All of lore.kernel.org
 help / color / mirror / Atom feed
* Possible mem cgroup bug in kernels between 4.18.0 and 5.3-rc1.
@ 2019-08-01 18:04 Masoud Sharbiani
  2019-08-01 18:19 ` Greg KH
  2019-08-02  7:40   ` Michal Hocko
  0 siblings, 2 replies; 31+ messages in thread
From: Masoud Sharbiani @ 2019-08-01 18:04 UTC (permalink / raw)
  To: gregkh, mhocko, hannes, vdavydov.dev; +Cc: linux-mm, cgroups, linux-kernel

[-- Attachment #1: Type: text/plain, Size: 3831 bytes --]

Hey folks,
I’ve come across an issue that affects most of 4.19, 4.20 and 5.2 linux-stable kernels that has only been fixed in 5.3-rc1.
It was introduced by

29ef680 memcg, oom: move out_of_memory back to the charge path 

The gist of it is that if you have a memory control group for a process that repeatedly maps all of the pages of a file with  repeated calls to:

   mmap(NULL, pages * PAGE_SIZE, PROT_WRITE|PROT_READ, MAP_FILE|MAP_PRIVATE, fd, 0)

The memory cg eventually runs out of memory, as it should.
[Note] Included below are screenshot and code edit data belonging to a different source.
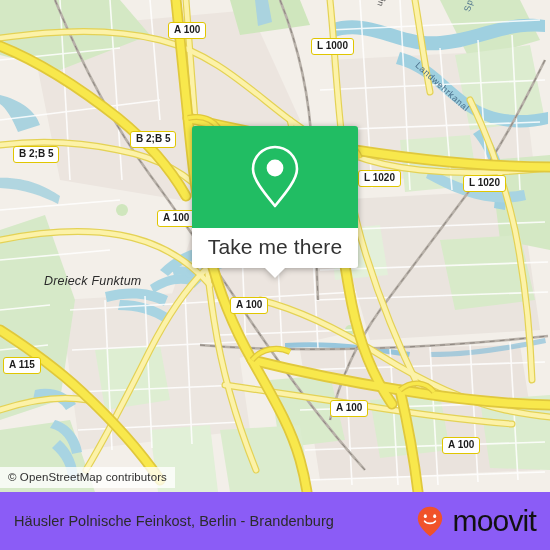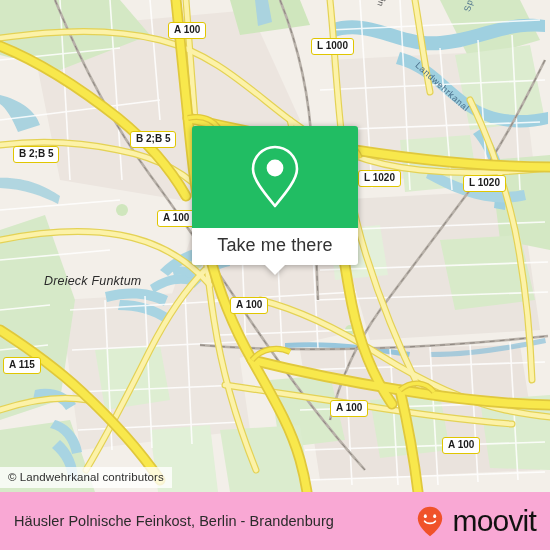"Take me there" #popup-action-label { font-size: 18px -> 21px }
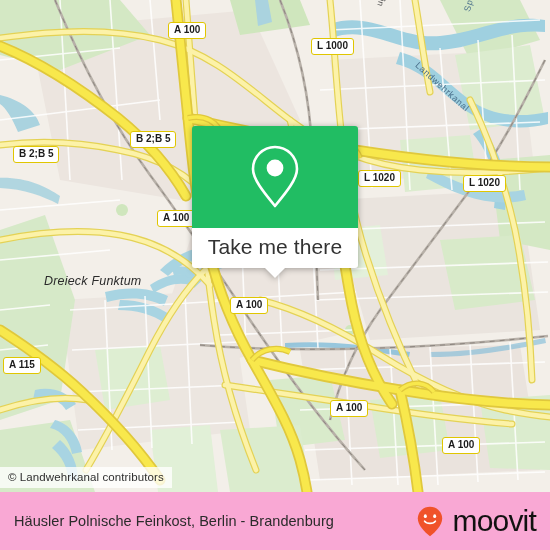"© Landwehrkanal contributors" div { text: Landwehrkanal -> OpenStreetMap }
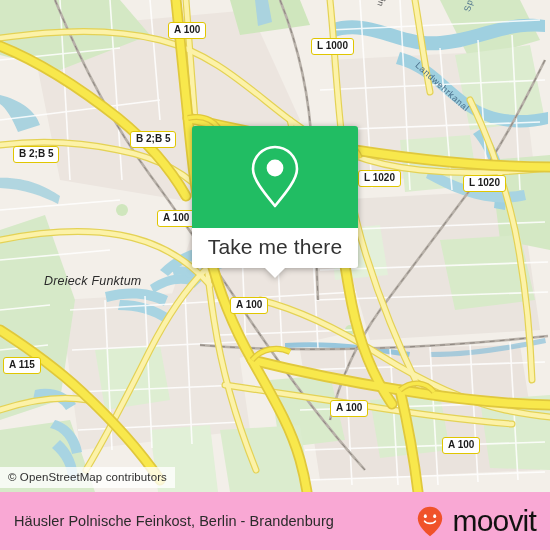"Häusler Polnische Feinkost, Berlin -" #footer { background: #f9a8d4 -> #8b5cf6 }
However, prior to the 29ef680 commit, it would kill the running process with OOM; After that commit ( and until 5.3-rc1; Haven’t pinpointed the exact commit in between 5.2.0 and 5.3-rc1) the offending process goes into %100 CPU usage, and doesn’t die (prior behavior) or fail the mmap call (which is what happens if one runs the test program with a low ulimit -v value).

Any ideas on how to chase this down further?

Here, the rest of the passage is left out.